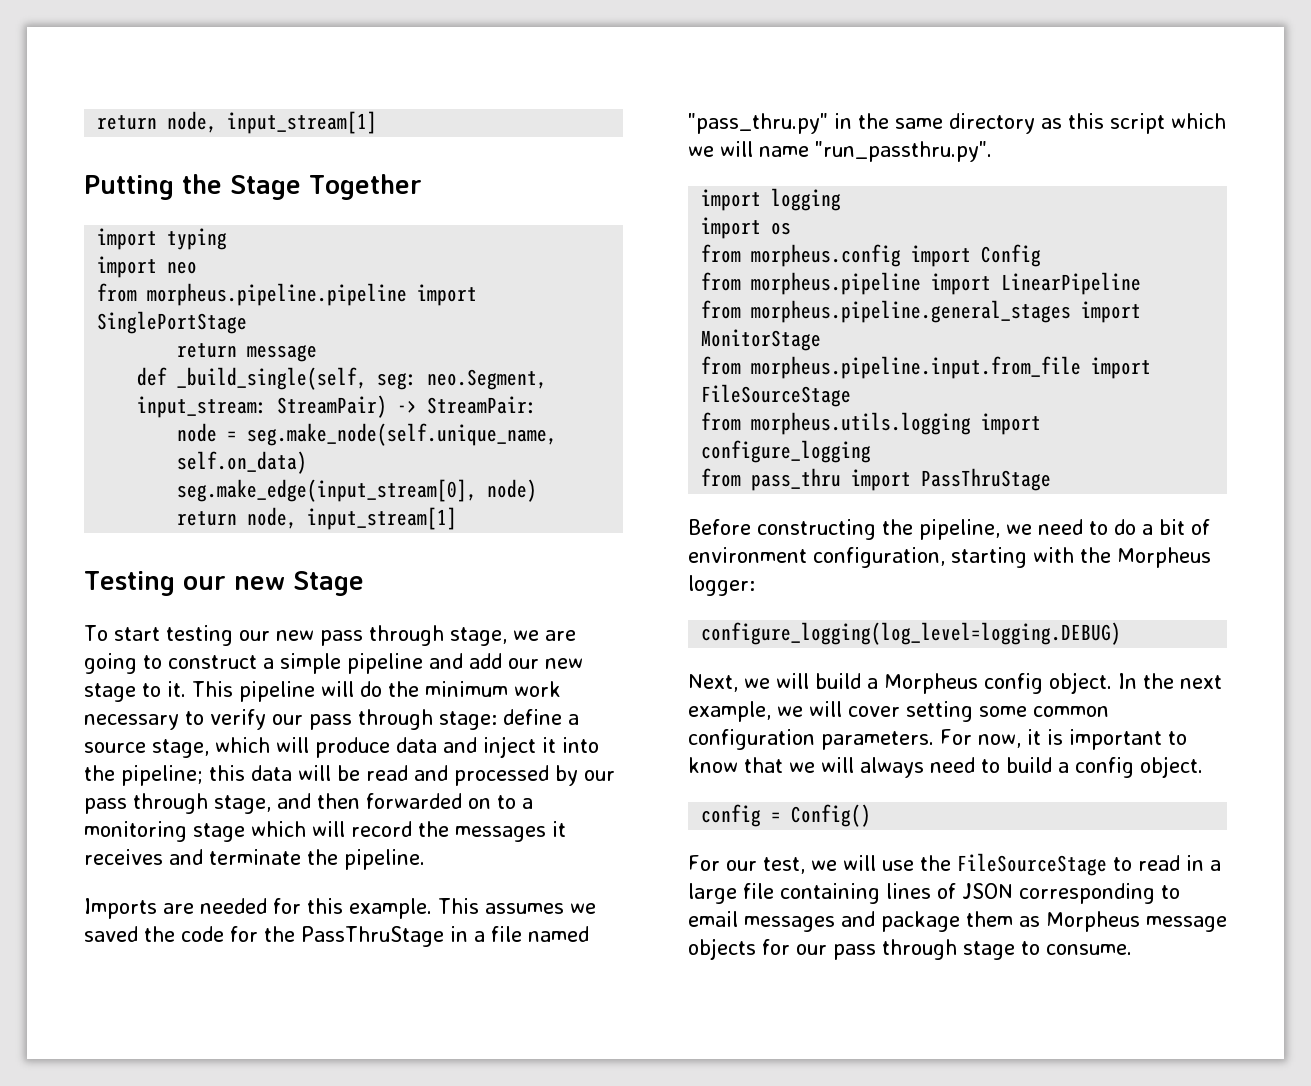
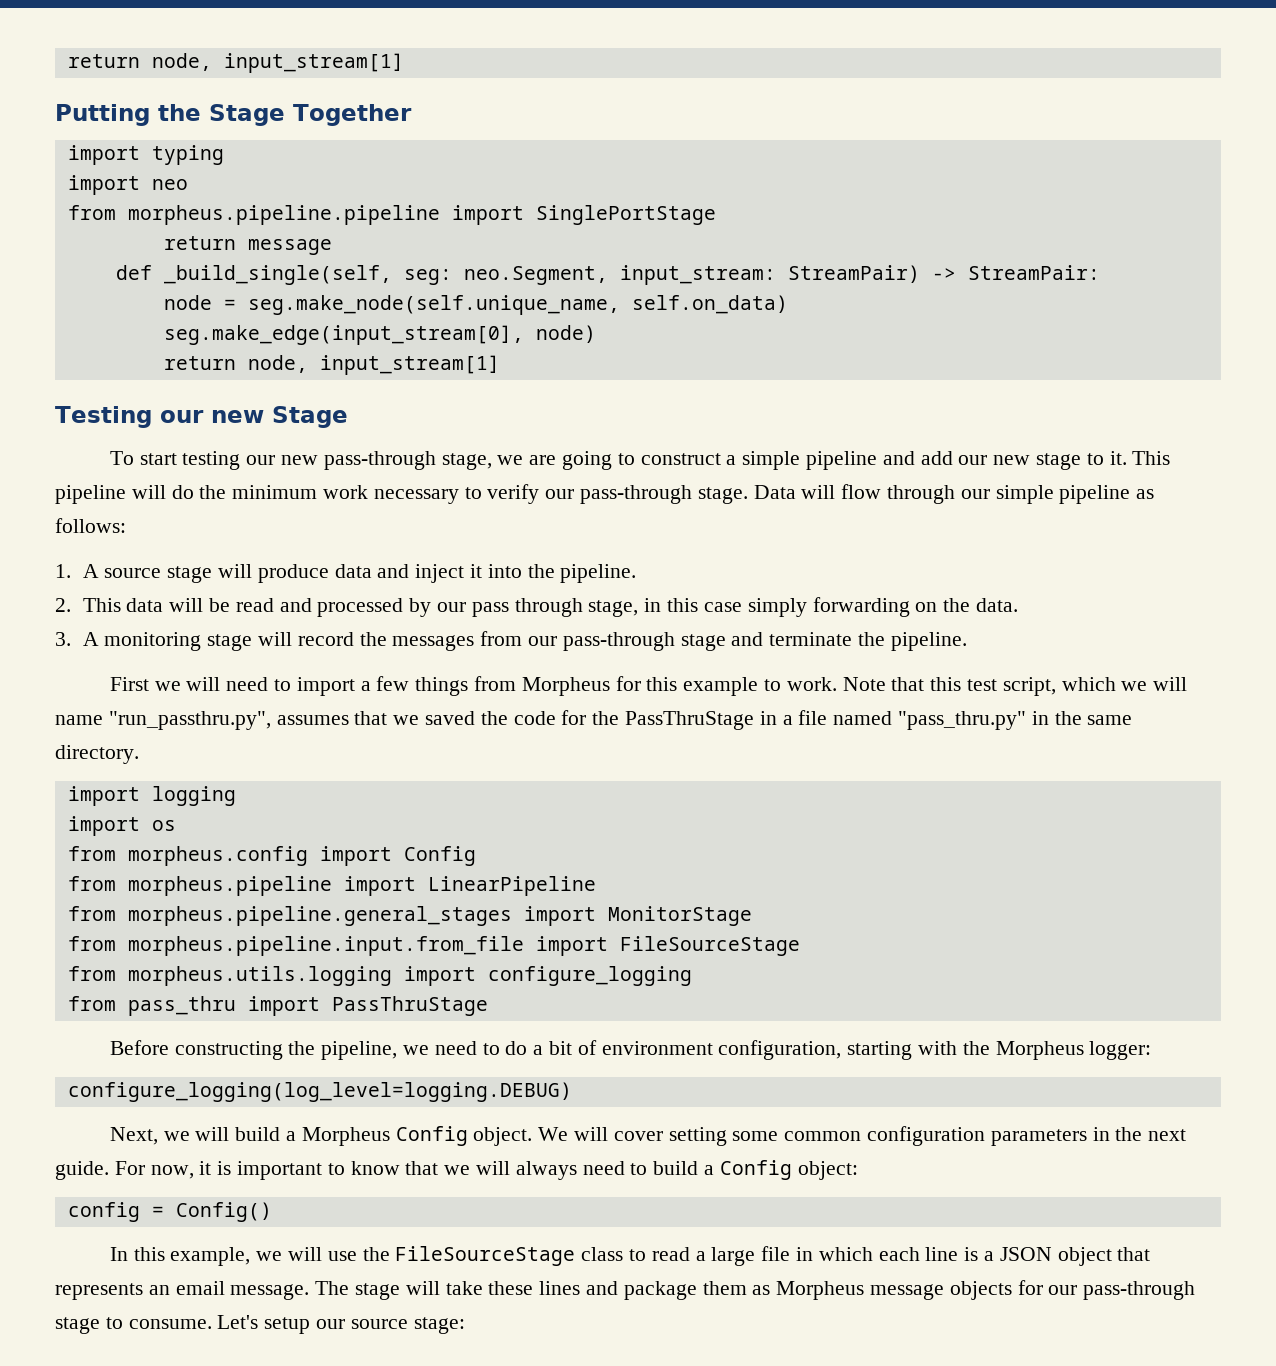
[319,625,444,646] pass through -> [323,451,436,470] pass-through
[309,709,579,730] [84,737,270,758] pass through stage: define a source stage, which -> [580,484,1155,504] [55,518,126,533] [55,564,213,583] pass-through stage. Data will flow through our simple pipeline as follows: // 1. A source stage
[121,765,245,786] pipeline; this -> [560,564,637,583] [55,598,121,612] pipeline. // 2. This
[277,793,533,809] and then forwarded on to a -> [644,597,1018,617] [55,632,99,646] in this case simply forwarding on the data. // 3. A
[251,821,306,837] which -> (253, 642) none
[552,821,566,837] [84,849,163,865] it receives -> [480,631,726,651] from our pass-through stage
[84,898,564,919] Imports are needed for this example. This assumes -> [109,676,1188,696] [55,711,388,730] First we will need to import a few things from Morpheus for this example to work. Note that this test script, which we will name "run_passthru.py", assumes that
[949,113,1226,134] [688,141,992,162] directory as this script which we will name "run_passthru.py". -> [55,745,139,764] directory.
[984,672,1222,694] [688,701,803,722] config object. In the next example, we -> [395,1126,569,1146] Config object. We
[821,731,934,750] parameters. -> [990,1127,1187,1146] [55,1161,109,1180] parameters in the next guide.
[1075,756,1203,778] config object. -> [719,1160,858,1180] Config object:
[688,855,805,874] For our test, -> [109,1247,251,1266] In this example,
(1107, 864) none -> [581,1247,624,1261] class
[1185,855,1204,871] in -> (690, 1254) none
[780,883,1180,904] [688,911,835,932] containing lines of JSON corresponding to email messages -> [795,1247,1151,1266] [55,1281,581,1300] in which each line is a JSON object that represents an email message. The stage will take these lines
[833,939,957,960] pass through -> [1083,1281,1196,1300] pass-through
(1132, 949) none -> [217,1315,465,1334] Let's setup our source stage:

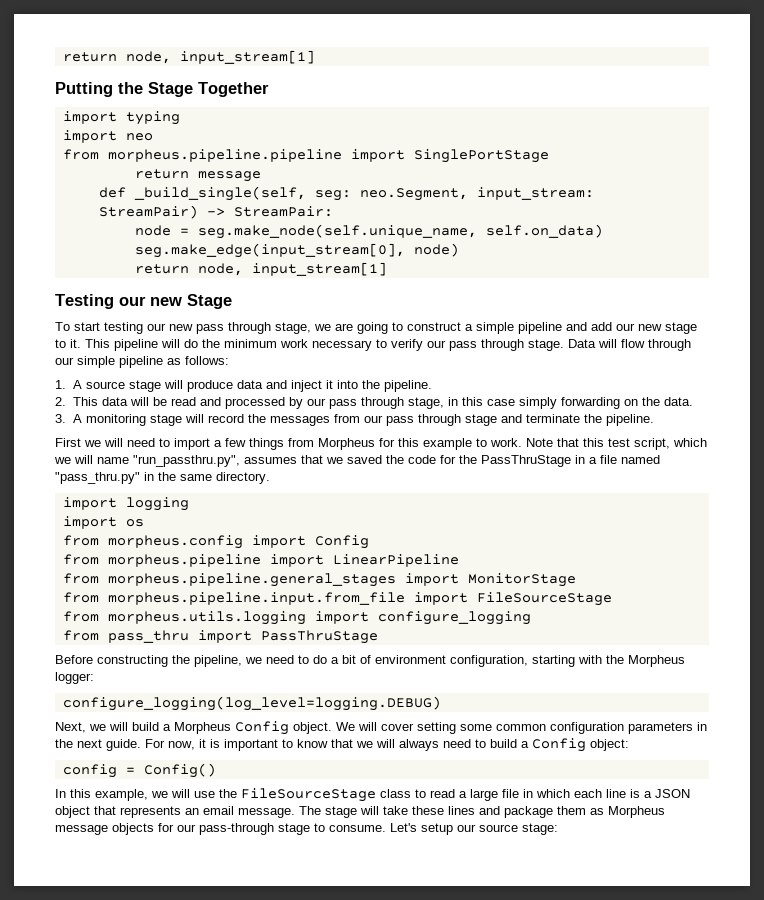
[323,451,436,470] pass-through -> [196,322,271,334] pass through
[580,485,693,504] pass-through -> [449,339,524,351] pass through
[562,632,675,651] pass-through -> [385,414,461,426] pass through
#####
ACTION ITEM:
Whenever images occur above, omit them and retype each line exactly as it stands.

EXPECTED ANSWER:
[319,625,444,646] pass through -> [323,451,436,470] pass-through
[309,709,579,730] [84,737,270,758] pass through stage: define a source stage, which -> [580,484,1155,504] [55,518,126,533] [55,564,213,583] pass-through stage. Data will flow through our simple pipeline as follows: // 1. A source stage
[121,765,245,786] pipeline; this -> [560,564,637,583] [55,598,121,612] pipeline. // 2. This
[277,793,533,809] and then forwarded on to a -> [644,597,1018,617] [55,632,99,646] in this case simply forwarding on the data. // 3. A
[251,821,306,837] which -> (253, 642) none
[552,821,566,837] [84,849,163,865] it receives -> [480,631,726,651] from our pass-through stage
[84,898,564,919] Imports are needed for this example. This assumes -> [109,676,1188,696] [55,711,388,730] First we will need to import a few things from Morpheus for this example to work. Note that this test script, which we will name "run_passthru.py", assumes that
[949,113,1226,134] [688,141,992,162] directory as this script which we will name "run_passthru.py". -> [55,745,139,764] directory.
[984,672,1222,694] [688,701,803,722] config object. In the next example, we -> [395,1126,569,1146] Config object. We
[821,731,934,750] parameters. -> [990,1127,1187,1146] [55,1161,109,1180] parameters in the next guide.
[1075,756,1203,778] config object. -> [719,1160,858,1180] Config object:
[688,855,805,874] For our test, -> [109,1247,251,1266] In this example,
(1107, 864) none -> [581,1247,624,1261] class
[1185,855,1204,871] in -> (690, 1254) none
[780,883,1180,904] [688,911,835,932] containing lines of JSON corresponding to email messages -> [795,1247,1151,1266] [55,1281,581,1300] in which each line is a JSON object that represents an email message. The stage will take these lines
[833,939,957,960] pass through -> [1083,1281,1196,1300] pass-through
(1132, 949) none -> [217,1315,465,1334] Let's setup our source stage:

[323,451,436,470] pass-through -> [196,322,271,334] pass through
[580,485,693,504] pass-through -> [449,339,524,351] pass through
[562,632,675,651] pass-through -> [385,414,461,426] pass through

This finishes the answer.